> What the task requires: Could you return each line below without altering a word?
────
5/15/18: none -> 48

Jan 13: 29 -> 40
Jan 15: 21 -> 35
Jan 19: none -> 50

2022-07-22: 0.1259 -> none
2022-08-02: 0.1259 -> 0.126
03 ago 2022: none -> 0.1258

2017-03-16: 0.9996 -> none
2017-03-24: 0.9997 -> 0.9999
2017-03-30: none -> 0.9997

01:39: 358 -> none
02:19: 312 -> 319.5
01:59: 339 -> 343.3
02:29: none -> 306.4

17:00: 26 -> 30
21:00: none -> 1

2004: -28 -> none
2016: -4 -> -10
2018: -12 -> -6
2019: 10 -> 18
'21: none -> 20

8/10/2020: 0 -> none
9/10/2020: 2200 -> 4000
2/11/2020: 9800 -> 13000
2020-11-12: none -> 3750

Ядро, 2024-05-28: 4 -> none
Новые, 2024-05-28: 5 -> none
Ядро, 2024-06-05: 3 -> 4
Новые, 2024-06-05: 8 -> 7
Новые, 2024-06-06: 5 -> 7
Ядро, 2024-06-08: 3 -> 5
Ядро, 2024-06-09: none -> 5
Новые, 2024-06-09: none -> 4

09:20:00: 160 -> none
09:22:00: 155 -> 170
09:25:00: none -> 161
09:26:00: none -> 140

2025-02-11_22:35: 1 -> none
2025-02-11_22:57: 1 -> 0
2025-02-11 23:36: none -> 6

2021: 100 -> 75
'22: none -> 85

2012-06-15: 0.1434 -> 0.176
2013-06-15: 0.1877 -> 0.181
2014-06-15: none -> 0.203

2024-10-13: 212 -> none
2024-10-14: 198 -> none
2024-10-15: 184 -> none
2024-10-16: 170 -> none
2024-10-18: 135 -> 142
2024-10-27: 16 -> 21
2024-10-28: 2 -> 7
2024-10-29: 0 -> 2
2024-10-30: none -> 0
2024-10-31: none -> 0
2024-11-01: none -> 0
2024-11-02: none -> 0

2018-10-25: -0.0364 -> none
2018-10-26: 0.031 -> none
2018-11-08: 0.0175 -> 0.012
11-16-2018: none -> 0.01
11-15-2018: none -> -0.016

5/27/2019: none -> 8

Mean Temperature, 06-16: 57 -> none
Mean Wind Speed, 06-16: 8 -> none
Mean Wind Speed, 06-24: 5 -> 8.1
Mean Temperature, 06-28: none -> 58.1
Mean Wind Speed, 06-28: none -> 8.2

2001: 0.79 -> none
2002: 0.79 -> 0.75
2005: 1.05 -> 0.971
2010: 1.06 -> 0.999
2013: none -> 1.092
────
> Your response:
5/15/18: none -> 48

Jan 13: 29 -> 40
Jan 15: 21 -> 35
Jan 19: none -> 50

2022-07-22: 0.1259 -> none
2022-08-02: 0.1259 -> 0.126
03 ago 2022: none -> 0.1258

2017-03-16: 0.9996 -> none
2017-03-24: 0.9997 -> 0.9999
2017-03-30: none -> 0.9997

01:39: 358 -> none
02:19: 312 -> 319.5
01:59: 339 -> 343.3
02:29: none -> 306.4

17:00: 26 -> 30
21:00: none -> 1

2004: -28 -> none
2016: -4 -> -10
2018: -12 -> -6
2019: 10 -> 18
'21: none -> 20

8/10/2020: 0 -> none
9/10/2020: 2200 -> 4000
2/11/2020: 9800 -> 13000
2020-11-12: none -> 3750

Ядро, 2024-05-28: 4 -> none
Новые, 2024-05-28: 5 -> none
Ядро, 2024-06-05: 3 -> 4
Новые, 2024-06-05: 8 -> 7
Новые, 2024-06-06: 5 -> 7
Ядро, 2024-06-08: 3 -> 5
Ядро, 2024-06-09: none -> 5
Новые, 2024-06-09: none -> 4

09:20:00: 160 -> none
09:22:00: 155 -> 170
09:25:00: none -> 161
09:26:00: none -> 140

2025-02-11_22:35: 1 -> none
2025-02-11_22:57: 1 -> 0
2025-02-11 23:36: none -> 6

2021: 100 -> 75
'22: none -> 85

2012-06-15: 0.1434 -> 0.176
2013-06-15: 0.1877 -> 0.181
2014-06-15: none -> 0.203

2024-10-13: 212 -> none
2024-10-14: 198 -> none
2024-10-15: 184 -> none
2024-10-16: 170 -> none
2024-10-18: 135 -> 142
2024-10-27: 16 -> 21
2024-10-28: 2 -> 7
2024-10-29: 0 -> 2
2024-10-30: none -> 0
2024-10-31: none -> 0
2024-11-01: none -> 0
2024-11-02: none -> 0

2018-10-25: -0.0364 -> none
2018-10-26: 0.031 -> none
2018-11-08: 0.0175 -> 0.012
11-16-2018: none -> 0.01
11-15-2018: none -> -0.016

5/27/2019: none -> 8

Mean Temperature, 06-16: 57 -> none
Mean Wind Speed, 06-16: 8 -> none
Mean Wind Speed, 06-24: 5 -> 8.1
Mean Temperature, 06-28: none -> 58.1
Mean Wind Speed, 06-28: none -> 8.2

2001: 0.79 -> none
2002: 0.79 -> 0.75
2005: 1.05 -> 0.971
2010: 1.06 -> 0.999
2013: none -> 1.092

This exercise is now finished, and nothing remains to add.